The U.S. Supreme Court will have a conference on Jan. 10 to determine whether to hear arguments in Big Oil’s appeal of a Hawaii State Supreme Court decision which allowed a climate lawsuit brought by the city and county of Honolulu against the companies to continue.
Honolulu is seeking to hold Shell, ExxonMobil, Sunoco, BP, Chevron, and other major fossil fuel producers accountable for the costs of climate change in the area and initially filed the lawsuit in state court in March 2020, according to court documents. Honolulu filed an amended complaint in 2021 and courts have declined to dismiss the case or move it to federal jurisdiction in the intervening years, ultimately culminating with a decision by Hawaii’s Supreme Court denying the fossil fuel producers’ motion to dismiss in October 2023.

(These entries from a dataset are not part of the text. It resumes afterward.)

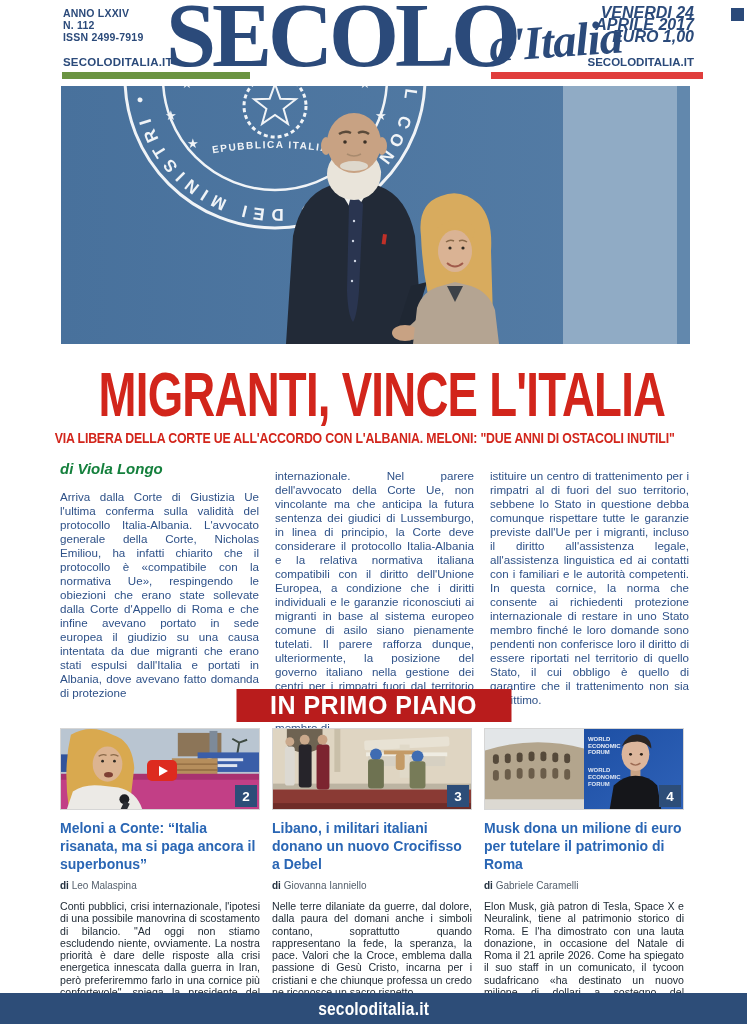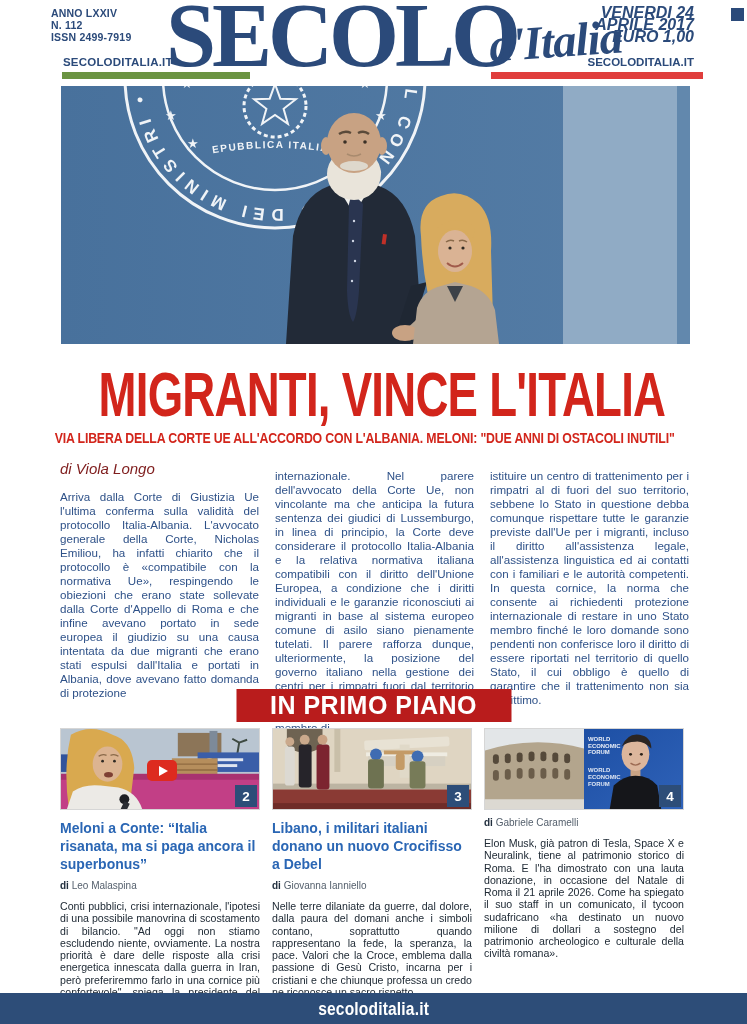--- a/index.html
+++ b/index.html
@@ -7,7 +7,7 @@
         font-family:"Liberation Sans",sans-serif;}
 
   
-  .issue-block{position:absolute;left:51px;top:7px;color:#2b4a7a;font-size:10.5px;
+  .issue-block{position:absolute;left:63px;top:7px;color:#2b4a7a;font-size:10.5px;
                font-weight:bold;line-height:12px;letter-spacing:.2px;}
   .site-left{position:absolute;left:63px;top:56px;color:#2b4a7a;font-size:11.5px;
              font-weight:bold;letter-spacing:.2px;}

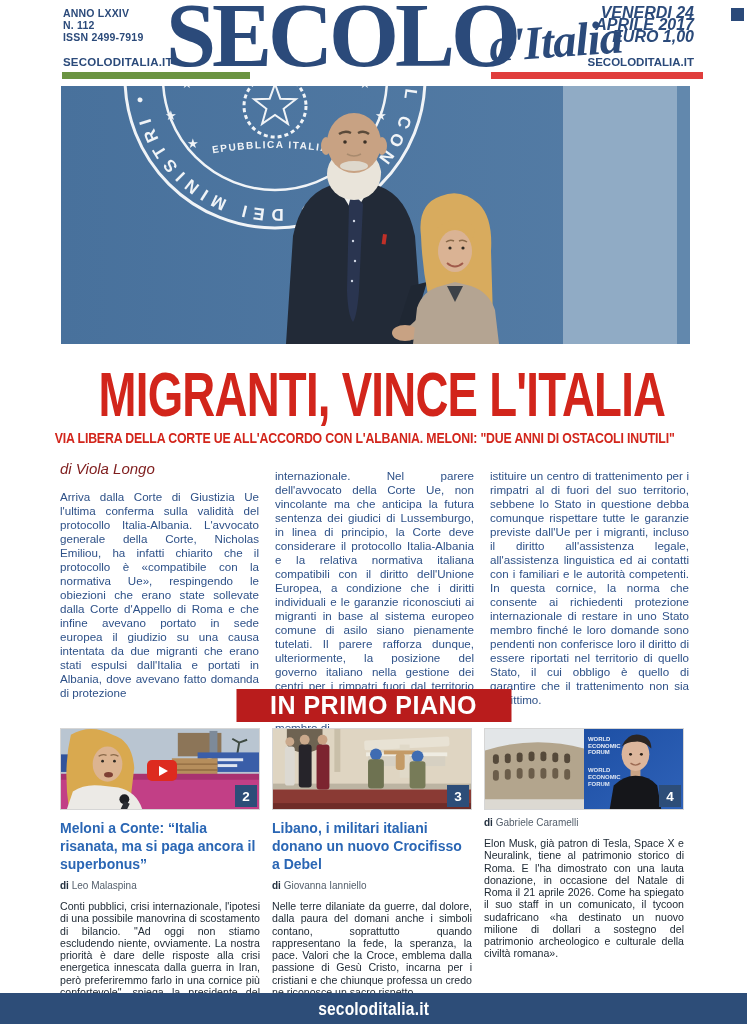--- a/index.html
+++ b/index.html
@@ -40,7 +40,7 @@
   
   .article{position:absolute;left:60px;top:456px;width:630px;display:flex;gap:16px;}
   .article .col{width:199px;}
-  .byline-main{color:#7f1d1d;font-weight:normal;font-style:italic;font-size:15px;margin:4px 0 12px 0;}
+  .byline-main{color:#15803d;font-weight:bold;font-style:italic;font-size:15px;margin:4px 0 12px 0;}
   .bodytext{color:#2e5188;font-size:11.6px;line-height:14px;text-align:justify;margin-top:13px;}
 
   

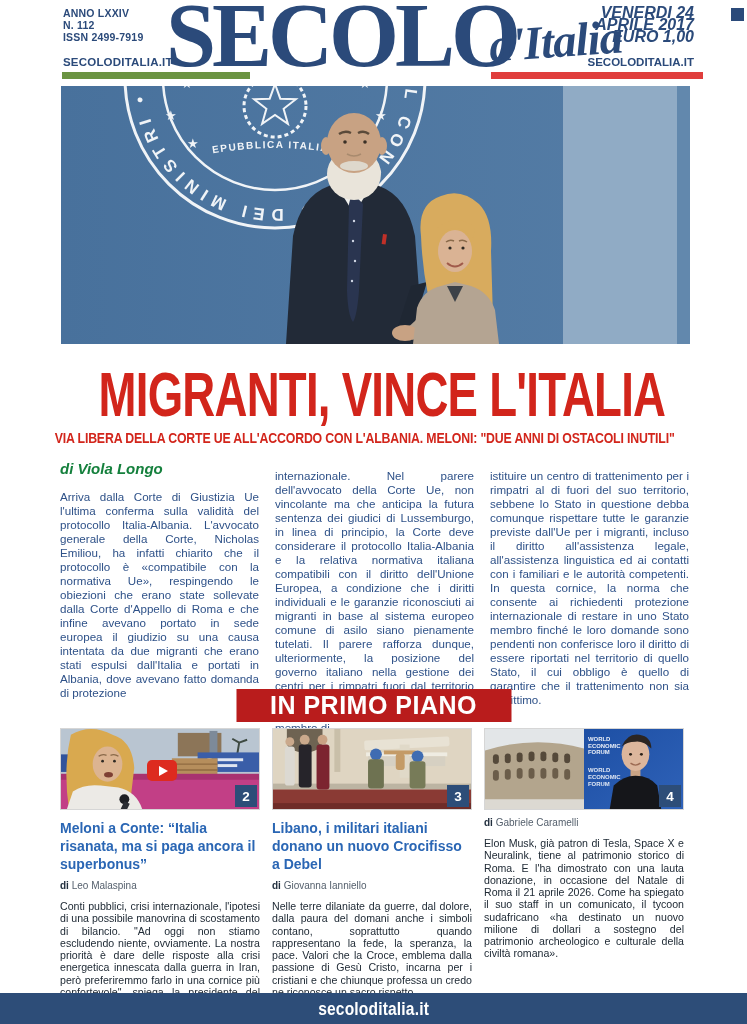--- a/index.html
+++ b/index.html
@@ -326,6 +326,7 @@
         </svg>
         <div class="badge">4</div>
       </div>
+      <div class="card-title">Musk dona un milione di euro per tutelare il patrimonio di Roma</div>
       <div class="card-byline">
         <span class="di">di</span>
         <span class="author">Gabriele Caramelli</span>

The lawsuit is just one of at least 86 climate cases filed against fossil fuel producers since 2015. Supreme Court justices, however, will consider whether to hear the case after the U.S. solicitor general said the official United States position is the Court doesn’t have jurisdiction, which Shell called a reversal from prior opinions.
The U.S. Supreme Court docketed the case in March, following an appeal from Shell, on behalf of the rest of the respondents, arguing that the state supreme court erred by finding the case was not pre-empted by federal laws. The Supreme Court justices asked for the official U.S. position on the appeal in June, and U.S. Solicitor General Elizabeth Prelogar delivered the nation’s view early last month.
Prelogar’s Dec. 10 brief said the United States’ official opinion was that the U.S. Supreme Court lacks the jurisdiction to weigh in on the decision, and “even if it did [have jurisdiction], further review at this time would be unwarranted.” Prelogar said that the fossil fuel producers have not proved that any other appellate court would have reached a different decision. Additionally, she said constitutional issues of pre-emption of the lawsuit by federal laws or the Clean Air Act have yet to be addressed by the trial court or the Hawaii Supreme Court.
“The existence of those pending constitutional issues counsels against review now, which would risk piecemeal review of federal issues by this Court,” Prelogar said. Prelogar also said that even if the oil producers theory that the Clean Air Act would preclude them from being pursued for actions that took place outside of the state, the government’s position is the suit could still be pursued for in-state deceptive practices or pollution.
However, Shell and the other respondents categorized Prelogar’s brief as a reversal of the government’s prior position on Clean Air Act preemptions in a Dec. 23 response brief to the Court.
“The Government reverses its position that the Clean Air Act preempts claims in these climate cases seeking damages for the alleged effects of transboundary emissions from artfully pleaded causes,” the petitioners wrote. “That reversal deepens an acknowledged conflict only this Court can resolve.”
The petitioners — which also include Phillips 66 Company, ConocoPhillips, Aloha Petroleum, Marathon Petroleum and Woodside Energy Hawaii — said the government makes no explanation for reversing its prior positions, and an “escalating spate of state-court lawsuits seeking damages for global emissions … requires urgent review.”
Following the oil producers’ response, the justices scheduled a conference to determine the next steps for the case, which will take place this Friday, according to the case docket.